Bei Umfragen berichten Eltern oftmals von Schwierigkeiten bei der Ausgestaltung der Nachteilsaugleiche. Deren Anwendung ist bisher keine durchgehende Selbstverständlichkeit im Schulalltag. Hier ist eine Verständigung mit dem gesamten Lehrerkollegium notwendig, vermittelt und moderiert durch die Schulleitung.

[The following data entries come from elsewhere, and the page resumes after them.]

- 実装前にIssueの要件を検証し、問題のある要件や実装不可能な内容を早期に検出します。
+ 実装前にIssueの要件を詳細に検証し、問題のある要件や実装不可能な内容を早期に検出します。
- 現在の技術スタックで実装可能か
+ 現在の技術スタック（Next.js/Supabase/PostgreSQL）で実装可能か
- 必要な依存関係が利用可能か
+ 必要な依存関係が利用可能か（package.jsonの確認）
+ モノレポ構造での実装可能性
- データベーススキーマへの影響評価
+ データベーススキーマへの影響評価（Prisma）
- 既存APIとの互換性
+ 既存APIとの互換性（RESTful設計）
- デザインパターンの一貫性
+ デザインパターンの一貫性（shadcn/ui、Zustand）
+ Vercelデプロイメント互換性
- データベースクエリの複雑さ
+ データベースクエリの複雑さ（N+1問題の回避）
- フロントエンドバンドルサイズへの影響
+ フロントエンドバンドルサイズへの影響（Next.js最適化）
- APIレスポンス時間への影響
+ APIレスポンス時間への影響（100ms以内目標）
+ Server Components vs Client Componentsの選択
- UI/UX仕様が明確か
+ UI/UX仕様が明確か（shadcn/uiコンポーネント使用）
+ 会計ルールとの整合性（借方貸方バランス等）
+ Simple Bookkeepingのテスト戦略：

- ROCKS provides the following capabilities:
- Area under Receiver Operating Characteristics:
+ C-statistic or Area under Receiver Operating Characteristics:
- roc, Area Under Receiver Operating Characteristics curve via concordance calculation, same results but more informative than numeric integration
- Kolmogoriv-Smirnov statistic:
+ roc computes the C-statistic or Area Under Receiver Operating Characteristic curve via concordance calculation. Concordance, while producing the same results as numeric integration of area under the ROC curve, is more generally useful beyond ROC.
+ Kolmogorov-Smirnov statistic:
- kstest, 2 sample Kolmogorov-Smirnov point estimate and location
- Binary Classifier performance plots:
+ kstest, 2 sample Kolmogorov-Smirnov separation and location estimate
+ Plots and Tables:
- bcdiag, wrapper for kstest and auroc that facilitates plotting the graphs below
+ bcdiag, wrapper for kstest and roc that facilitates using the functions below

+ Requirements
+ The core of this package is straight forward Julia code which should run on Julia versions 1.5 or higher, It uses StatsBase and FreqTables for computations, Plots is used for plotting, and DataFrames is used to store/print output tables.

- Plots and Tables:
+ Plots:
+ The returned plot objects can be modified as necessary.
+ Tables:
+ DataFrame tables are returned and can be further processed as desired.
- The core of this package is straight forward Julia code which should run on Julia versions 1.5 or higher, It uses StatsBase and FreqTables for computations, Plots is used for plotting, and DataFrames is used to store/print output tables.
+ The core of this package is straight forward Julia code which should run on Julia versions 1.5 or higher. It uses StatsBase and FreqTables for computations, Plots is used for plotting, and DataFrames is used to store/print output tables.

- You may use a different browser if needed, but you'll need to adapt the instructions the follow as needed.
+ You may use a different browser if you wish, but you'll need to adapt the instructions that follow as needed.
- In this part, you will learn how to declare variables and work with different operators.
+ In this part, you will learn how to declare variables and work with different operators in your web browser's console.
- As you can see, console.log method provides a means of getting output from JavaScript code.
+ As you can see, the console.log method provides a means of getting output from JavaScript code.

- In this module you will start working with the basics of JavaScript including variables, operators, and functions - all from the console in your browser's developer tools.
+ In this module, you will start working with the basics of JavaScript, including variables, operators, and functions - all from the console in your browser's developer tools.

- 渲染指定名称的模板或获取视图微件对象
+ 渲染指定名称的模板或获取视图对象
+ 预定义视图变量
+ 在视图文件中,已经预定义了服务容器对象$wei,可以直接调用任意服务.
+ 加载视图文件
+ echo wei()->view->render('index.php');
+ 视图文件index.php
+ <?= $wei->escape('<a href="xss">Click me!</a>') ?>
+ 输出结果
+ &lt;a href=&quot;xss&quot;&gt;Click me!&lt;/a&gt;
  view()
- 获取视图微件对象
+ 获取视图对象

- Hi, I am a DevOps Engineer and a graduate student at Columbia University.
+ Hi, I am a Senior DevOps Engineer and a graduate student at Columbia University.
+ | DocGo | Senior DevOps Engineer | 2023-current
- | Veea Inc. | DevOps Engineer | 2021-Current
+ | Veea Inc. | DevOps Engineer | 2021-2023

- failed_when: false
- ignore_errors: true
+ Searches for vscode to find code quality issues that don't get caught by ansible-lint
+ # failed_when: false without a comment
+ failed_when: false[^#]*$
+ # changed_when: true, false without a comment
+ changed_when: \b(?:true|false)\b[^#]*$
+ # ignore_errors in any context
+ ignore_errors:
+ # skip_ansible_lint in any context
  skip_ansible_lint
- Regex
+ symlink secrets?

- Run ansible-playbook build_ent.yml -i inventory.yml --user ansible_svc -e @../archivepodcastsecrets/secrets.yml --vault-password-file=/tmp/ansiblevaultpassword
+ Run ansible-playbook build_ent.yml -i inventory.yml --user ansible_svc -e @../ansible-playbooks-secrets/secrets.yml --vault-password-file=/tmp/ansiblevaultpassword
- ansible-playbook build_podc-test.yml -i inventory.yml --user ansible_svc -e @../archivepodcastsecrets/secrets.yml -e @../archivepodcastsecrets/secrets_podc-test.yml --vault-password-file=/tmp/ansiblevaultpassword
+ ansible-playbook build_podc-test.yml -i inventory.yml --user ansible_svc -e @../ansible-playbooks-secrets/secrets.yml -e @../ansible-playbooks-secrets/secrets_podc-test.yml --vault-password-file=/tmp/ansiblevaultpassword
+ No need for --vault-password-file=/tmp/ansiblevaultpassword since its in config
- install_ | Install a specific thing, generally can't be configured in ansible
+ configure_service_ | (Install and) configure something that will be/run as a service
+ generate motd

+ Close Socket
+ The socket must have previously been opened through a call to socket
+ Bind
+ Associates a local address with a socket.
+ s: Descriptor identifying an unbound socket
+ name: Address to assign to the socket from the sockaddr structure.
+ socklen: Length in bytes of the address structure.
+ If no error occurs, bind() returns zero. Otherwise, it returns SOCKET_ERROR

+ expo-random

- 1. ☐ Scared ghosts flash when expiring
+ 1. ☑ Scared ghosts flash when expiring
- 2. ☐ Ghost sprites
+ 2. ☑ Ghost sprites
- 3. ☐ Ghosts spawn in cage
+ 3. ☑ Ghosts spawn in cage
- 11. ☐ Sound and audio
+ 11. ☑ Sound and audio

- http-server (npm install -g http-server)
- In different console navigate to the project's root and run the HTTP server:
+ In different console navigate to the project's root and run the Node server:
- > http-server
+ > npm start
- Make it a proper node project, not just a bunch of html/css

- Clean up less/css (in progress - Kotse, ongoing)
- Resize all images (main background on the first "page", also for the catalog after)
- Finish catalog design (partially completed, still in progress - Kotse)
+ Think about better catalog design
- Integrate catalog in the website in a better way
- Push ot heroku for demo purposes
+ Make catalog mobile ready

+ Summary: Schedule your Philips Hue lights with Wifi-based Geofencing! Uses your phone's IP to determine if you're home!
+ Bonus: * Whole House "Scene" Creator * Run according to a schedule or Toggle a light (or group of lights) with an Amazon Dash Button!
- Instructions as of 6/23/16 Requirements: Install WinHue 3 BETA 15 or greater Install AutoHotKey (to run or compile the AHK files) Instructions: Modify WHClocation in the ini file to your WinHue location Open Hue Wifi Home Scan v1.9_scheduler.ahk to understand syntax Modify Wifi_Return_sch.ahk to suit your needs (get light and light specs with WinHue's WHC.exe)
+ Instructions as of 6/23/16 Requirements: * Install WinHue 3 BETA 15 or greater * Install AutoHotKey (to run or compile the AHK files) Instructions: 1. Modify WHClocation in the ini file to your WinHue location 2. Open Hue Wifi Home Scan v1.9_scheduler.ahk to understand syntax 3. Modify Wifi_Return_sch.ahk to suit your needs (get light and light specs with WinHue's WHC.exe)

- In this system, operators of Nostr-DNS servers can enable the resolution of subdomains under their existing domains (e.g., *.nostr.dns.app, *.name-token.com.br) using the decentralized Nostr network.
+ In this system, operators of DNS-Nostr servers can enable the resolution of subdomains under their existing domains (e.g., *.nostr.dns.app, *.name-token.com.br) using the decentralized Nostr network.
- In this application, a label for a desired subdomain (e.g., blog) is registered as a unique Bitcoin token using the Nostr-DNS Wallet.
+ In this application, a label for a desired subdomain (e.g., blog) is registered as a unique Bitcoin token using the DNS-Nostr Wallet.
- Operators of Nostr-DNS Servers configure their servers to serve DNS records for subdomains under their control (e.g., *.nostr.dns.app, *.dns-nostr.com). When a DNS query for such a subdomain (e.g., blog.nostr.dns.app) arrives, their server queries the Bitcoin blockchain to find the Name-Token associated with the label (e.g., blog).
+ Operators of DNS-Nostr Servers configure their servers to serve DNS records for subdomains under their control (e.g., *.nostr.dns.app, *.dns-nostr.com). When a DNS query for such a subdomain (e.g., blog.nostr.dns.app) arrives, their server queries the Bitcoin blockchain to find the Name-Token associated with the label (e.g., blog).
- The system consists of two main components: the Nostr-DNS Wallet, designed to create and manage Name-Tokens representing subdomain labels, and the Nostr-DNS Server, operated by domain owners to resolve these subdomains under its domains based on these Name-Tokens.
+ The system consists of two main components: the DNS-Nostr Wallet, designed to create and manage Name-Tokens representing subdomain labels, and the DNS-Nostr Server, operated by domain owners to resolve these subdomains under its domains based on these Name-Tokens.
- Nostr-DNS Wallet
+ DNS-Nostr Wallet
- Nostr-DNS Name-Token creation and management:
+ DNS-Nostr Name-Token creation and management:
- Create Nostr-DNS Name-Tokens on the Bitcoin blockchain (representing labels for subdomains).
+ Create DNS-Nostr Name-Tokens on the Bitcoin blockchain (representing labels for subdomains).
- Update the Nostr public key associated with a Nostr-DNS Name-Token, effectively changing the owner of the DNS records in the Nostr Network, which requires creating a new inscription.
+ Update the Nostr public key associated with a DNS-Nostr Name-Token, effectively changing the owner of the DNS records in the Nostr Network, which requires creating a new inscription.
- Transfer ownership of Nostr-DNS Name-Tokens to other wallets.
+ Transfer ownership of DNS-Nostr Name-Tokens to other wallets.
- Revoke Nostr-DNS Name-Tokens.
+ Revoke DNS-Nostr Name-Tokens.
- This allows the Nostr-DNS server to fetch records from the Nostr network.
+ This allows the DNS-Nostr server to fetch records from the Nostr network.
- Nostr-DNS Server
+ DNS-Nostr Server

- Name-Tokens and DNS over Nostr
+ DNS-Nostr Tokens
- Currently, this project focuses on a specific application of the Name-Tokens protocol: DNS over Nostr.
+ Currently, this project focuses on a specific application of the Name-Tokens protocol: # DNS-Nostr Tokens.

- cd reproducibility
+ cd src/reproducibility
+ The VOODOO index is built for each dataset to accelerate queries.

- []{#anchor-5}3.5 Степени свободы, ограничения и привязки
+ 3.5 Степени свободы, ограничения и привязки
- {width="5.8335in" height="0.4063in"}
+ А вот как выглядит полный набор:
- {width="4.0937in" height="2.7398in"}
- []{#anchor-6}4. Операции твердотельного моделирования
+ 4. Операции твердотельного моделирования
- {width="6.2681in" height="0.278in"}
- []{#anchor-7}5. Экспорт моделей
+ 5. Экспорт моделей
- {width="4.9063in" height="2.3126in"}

Für Schülerinnen und Schüler muss die Sicherheit bestehen, dass ein zugesagter Nachteilsausgleich zuverlässig gewährt wird. In weiterführenden Schulen mit häufig wechselndem Lehrpersonal kann dies zu erheblichen Schwierigkeiten führen, wenn es keine passgenaue Abstimmung gibt. Hier bietet es sich an, eine Lehrkraft als Ansprechpartner festzulegen, der auf die Einhaltung achtet.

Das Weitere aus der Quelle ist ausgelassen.